В настоящей книге также обсуждается проблема эволюции идиостиля Б. Пастернака от «сложности» к «простоте», которая внешне принимает вид отказа от авангардности в пользу традиции. Однако, как показывает анализ, такое представление действительно «поверхностно». Хотя постепенно Пастернак и избавляется в своей поэтике от чисто авангардистских приемов, он так и не смог отказаться от своего принципа означивания действительности, поскольку он у него никогда не менялся. В мире Пастернака между словом и вещью никогда нет точного референциального соответствия, и постижение смысла возможно, как мы видели, только при синтезировании целостной картины. В этом смысле строки поэта из стихотворения со значимым заглавием «Без названия» («Для тебя я весь мир, все слова, / Если хочешь, переименую») определяют основу его творческого метода: «называние» для Пастернака одновременно и «невозможность назвать», так как невозможно в словах точно запечатлеть акт поэтического прозрения, сопротивляющийся логическому мышлению.
Вопросу о том, как развивалась авангардная поэтика с начала XX века до рубежа XX–XXI веков, посвящена третья глава книги. Для разговора об авангардных тенденциях в искусстве не случайно выбрана эмблема «лестницы», так как движение по лестнице происходит в обоих направлениях — вверх и вниз, и если подъем знаменует собой выход на более высокий уровень, то спуск означает потерю достигнутого. Однако такие перемещения могут происходить и одновременно. Символичной в этом смысле оказывается литография М. Эшера «Относительность» (1959), которая демонстрирует, что представление о вертикали и горизонтали не является абсолютным. Так, у Эшера люди в разных мирах могут пользоваться одной и той же лестницей и передвигаться как будто бы в одном направлении: на самом же деле один из них движется вверх, а другой — вниз. При этом контакт между этими людьми невозможен, поскольку они находятся в разных пространствах и даже могут не знать о существовании друг друга. Таким же путем, как мне представляется, шло и развитие авангардной ветви русской поэзии.
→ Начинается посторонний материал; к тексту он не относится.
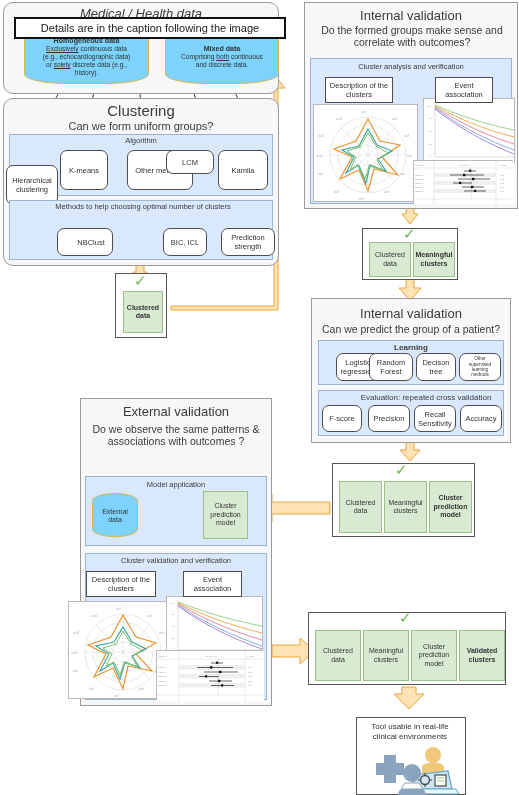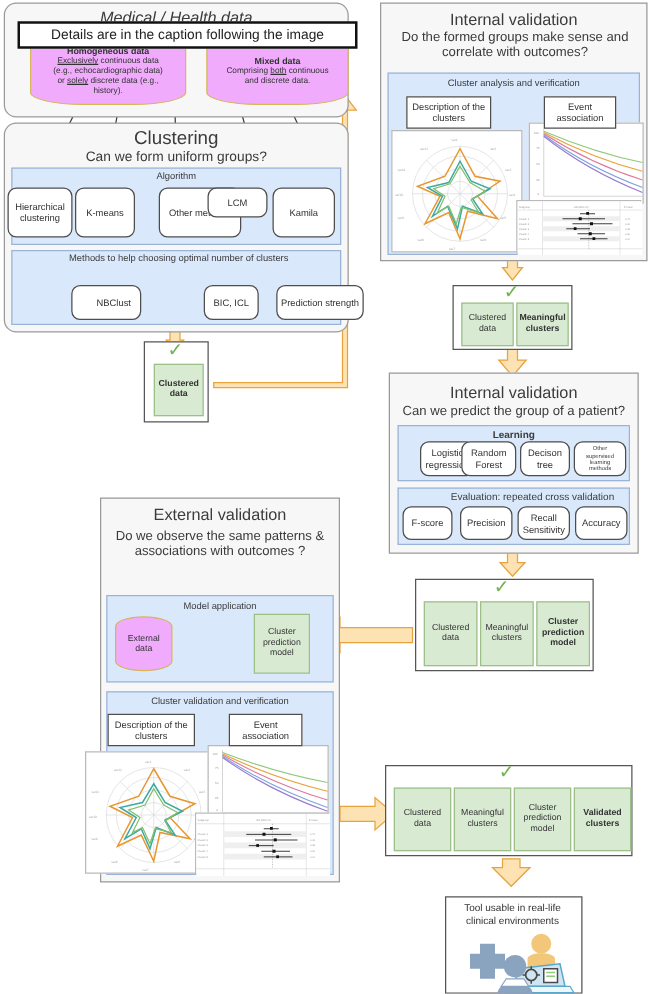--- a/index.html
+++ b/index.html
@@ -25,21 +25,21 @@
 
   
   .greenbox{background:#ffffff;border:1.4px solid #555;}
   .chip{background:#d9ead3;border:1px solid #9cc088;
         display:flex;align-items:center;justify-content:center;text-align:center;
         font-size:7px;line-height:8.5px;color:#333;}
   .chip.bold{font-weight:bold;}
   .check{position:absolute;font-size:15px;color:#73b253;line-height:1;}
 
   
-  .cyl{background:#f0abfc;border:1px solid #d6b656;border-radius:42px/10px;
+  .cyl{background:#7dd3fc;border:1px solid #d6b656;border-radius:42px/10px;
        display:flex;align-items:center;justify-content:center;text-align:center;
        font-size:6.6px;line-height:8px;color:#333;padding:4px 3px 2px;}
   .cyl b{font-size:7.1px;}
   .u{text-decoration:underline;}
 
   
   .callout{background:#ffffff;border:2px solid #111;display:flex;align-items:center;
            justify-content:center;font-size:11px;color:#222;}
 
   
@@ -123,32 +123,32 @@
 
 <div class="abs callout" style="left:14px;top:17px;width:272px;height:22px;z-index:9;">Details are in the caption following the image</div>
 
 <div class="abs panel" style="left:3px;top:98px;width:276px;height:168px;"></div>
 <div class="abs panel-title" style="left:3px;top:102px;width:276px;font-size:15px;">Clustering</div>
 <div class="abs panel-sub" style="left:3px;top:120px;width:276px;font-size:11px;">Can we form uniform groups?</div>
 
 <div class="abs blueband" style="left:9px;top:134px;width:264px;height:62px;"></div>
 <div class="abs band-label" style="left:9px;top:136px;width:264px;">Algorithm</div>
 
-<div class="abs node" style="left:6px;top:150px;width:52px;height:40px;">Hierarchical clustering</div>
+<div class="abs node" style="left:6px;top:165px;width:52px;height:40px;">Hierarchical clustering</div>
 <div class="abs node" style="left:60px;top:150px;width:48px;height:40px;">K-means</div>
 <div class="abs node" style="left:112px;top:150px;width:66px;height:40px;margin-left:15px;">Other methods</div>
 <div class="abs node" style="left:166px;top:150px;width:48px;height:24px;">LCM</div>
 <div class="abs node" style="left:218px;top:150px;width:50px;height:40px;">Kamila</div>
 
 <div class="abs blueband" style="left:9px;top:200px;width:264px;height:60px;"></div>
 <div class="abs band-label" style="left:48px;top:202px;width:190px;line-height:9px;">Methods to help choosing optimal number of clusters</div>
 
 <div class="abs node" style="left:57px;top:228px;width:56px;height:28px;padding-left:12px;">NBClust</div>
 <div class="abs node" style="left:163px;top:228px;width:44px;height:28px;">BIC, ICL</div>
-<div class="abs node" style="left:221px;top:228px;width:70px;height:28px;">Prediction strength</div>
+<div class="abs node" style="left:221px;top:228px;width:54px;height:28px;">Prediction strength</div>
 
 <div class="abs greenbox" style="left:115px;top:273px;width:52px;height:65px;">
   <span class="check" style="left:18px;top:-1px;">✓</span>
   <div class="chip bold" style="position:absolute;left:7px;top:17px;width:38px;height:40px;">Clustered data</div>
 </div>
 
 <div class="abs panel-sq" style="left:304px;top:2px;width:214px;height:207px;"></div>
 <div class="abs panel-title" style="left:304px;top:8px;width:214px;font-size:13px;">Internal validation</div>
 <div class="abs panel-sub" style="left:314px;top:24px;width:196px;font-size:10.5px;">Do the formed groups make sense and correlate with outcomes?</div>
С точки зрения литературно-языковой эволюции очень верно замечание Б. М. Гаспарова [1996: 313–314] о противоположных векторах развития лингвистики и поэзии: «Если для лингвистики XX столетия характерна установка на „правильные“ языковые построения, в которых соблюдены общеобязательные требования языкового кода, то эстетические теории этой эпохи, напротив, склонны придавать исключительно большое значение „отрицательным“ приемам, действие которых состоит в нарушении сложившегося в читательском сознании „кода“ эстетического поведения. В сущности, эти две крайности сходятся; категорическое противопоставление положительного и отрицательного состояния, соблюдения „общественного договора“ и его преднамеренного нарушения типично для авангардистского мышления, с его склонностью к поляризациям и бинарной диалектике». Подобная бинарность подразумевает одновременно и то, что «сам эффект непохожести всегда оказывается похож на что-то, нарушение ожидания неотделимо от ожидания нарушения» [там же: 315].
Однако и в рамках такого «ожидания нарушения» возможны разные индивидуально-авторские стратегии. Так, если М. Цветаева в своих текстах нарочито утрировала борьбу «противоположных начал» [9] Противоречивость как черта характера М. Цветаевой была особо отмечена ее дочерью А. Эфрон: «Цельность ее характера, цельность ее человеческой личности была замешена на противоречиях; ей была присуща двоякость (но отнюдь не двойственность) восприятия и самовыражения; чувств (из жарчайшей глубины души) и — взгляд на (чувства же, людей, события), взгляда до такой степени со стороны, что — как бы с иной планеты» [Эфрон 2002: 317–318].
, считая снятие полярности «заведомо пустыми сплётами», то Б. Пастернак как раз стремился к гармонизации, поскольку в его поэтической системе полярные начала «безраздельны».